**EXERCISE DATA**
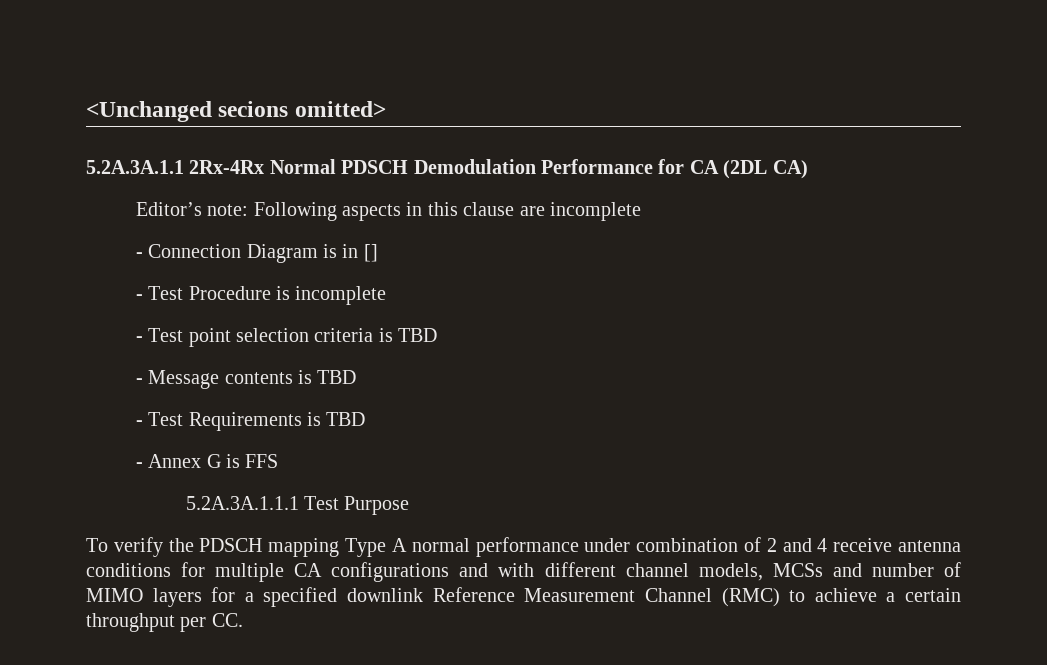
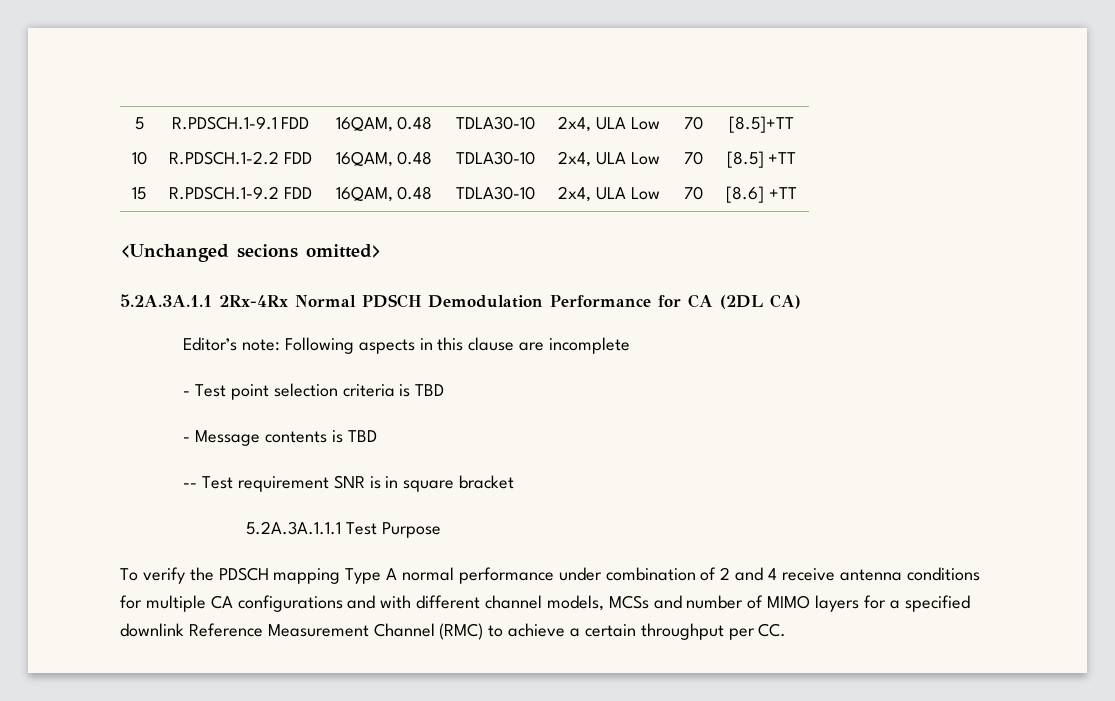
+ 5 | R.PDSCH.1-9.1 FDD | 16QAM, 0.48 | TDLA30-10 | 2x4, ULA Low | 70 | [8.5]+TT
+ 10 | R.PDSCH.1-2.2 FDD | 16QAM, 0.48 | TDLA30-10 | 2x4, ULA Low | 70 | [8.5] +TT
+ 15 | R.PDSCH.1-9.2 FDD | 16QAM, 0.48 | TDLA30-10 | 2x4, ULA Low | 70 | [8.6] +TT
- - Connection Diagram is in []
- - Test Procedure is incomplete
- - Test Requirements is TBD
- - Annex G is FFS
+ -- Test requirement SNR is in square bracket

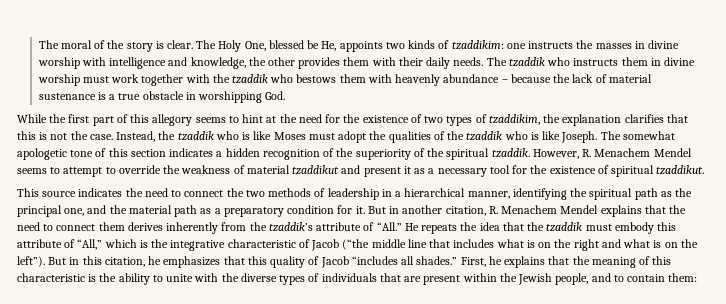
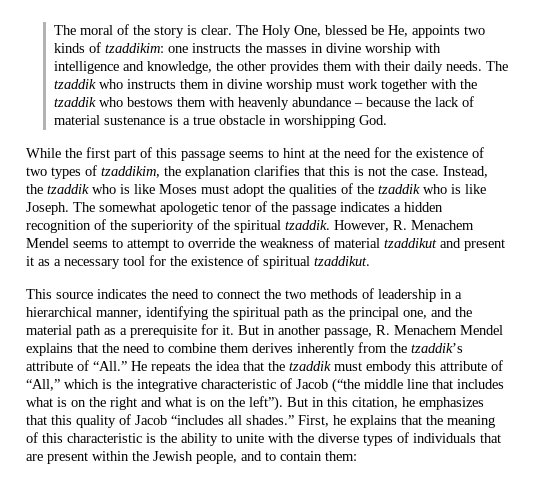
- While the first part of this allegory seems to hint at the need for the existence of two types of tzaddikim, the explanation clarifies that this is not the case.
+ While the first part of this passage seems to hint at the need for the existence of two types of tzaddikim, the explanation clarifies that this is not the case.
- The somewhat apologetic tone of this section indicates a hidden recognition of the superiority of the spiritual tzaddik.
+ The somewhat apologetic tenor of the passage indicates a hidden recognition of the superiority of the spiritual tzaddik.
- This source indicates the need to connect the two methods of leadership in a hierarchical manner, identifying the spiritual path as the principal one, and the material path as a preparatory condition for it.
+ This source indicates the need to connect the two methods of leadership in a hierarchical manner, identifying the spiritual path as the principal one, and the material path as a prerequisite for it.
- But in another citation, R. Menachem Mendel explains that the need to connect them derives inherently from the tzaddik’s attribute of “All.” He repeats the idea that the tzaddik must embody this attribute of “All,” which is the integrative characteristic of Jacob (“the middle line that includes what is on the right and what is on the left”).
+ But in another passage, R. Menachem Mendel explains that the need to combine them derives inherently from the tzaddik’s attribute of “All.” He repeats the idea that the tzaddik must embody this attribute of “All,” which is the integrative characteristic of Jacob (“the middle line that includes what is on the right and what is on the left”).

**YOUR INSTRUCTIONS**
Print exactly the lines running from the start of the entries above to the line with "in square bracket", both included; leave out any pictures.

**EXERCISE RESULT**
+ 5 | R.PDSCH.1-9.1 FDD | 16QAM, 0.48 | TDLA30-10 | 2x4, ULA Low | 70 | [8.5]+TT
+ 10 | R.PDSCH.1-2.2 FDD | 16QAM, 0.48 | TDLA30-10 | 2x4, ULA Low | 70 | [8.5] +TT
+ 15 | R.PDSCH.1-9.2 FDD | 16QAM, 0.48 | TDLA30-10 | 2x4, ULA Low | 70 | [8.6] +TT
- - Connection Diagram is in []
- - Test Procedure is incomplete
- - Test Requirements is TBD
- - Annex G is FFS
+ -- Test requirement SNR is in square bracket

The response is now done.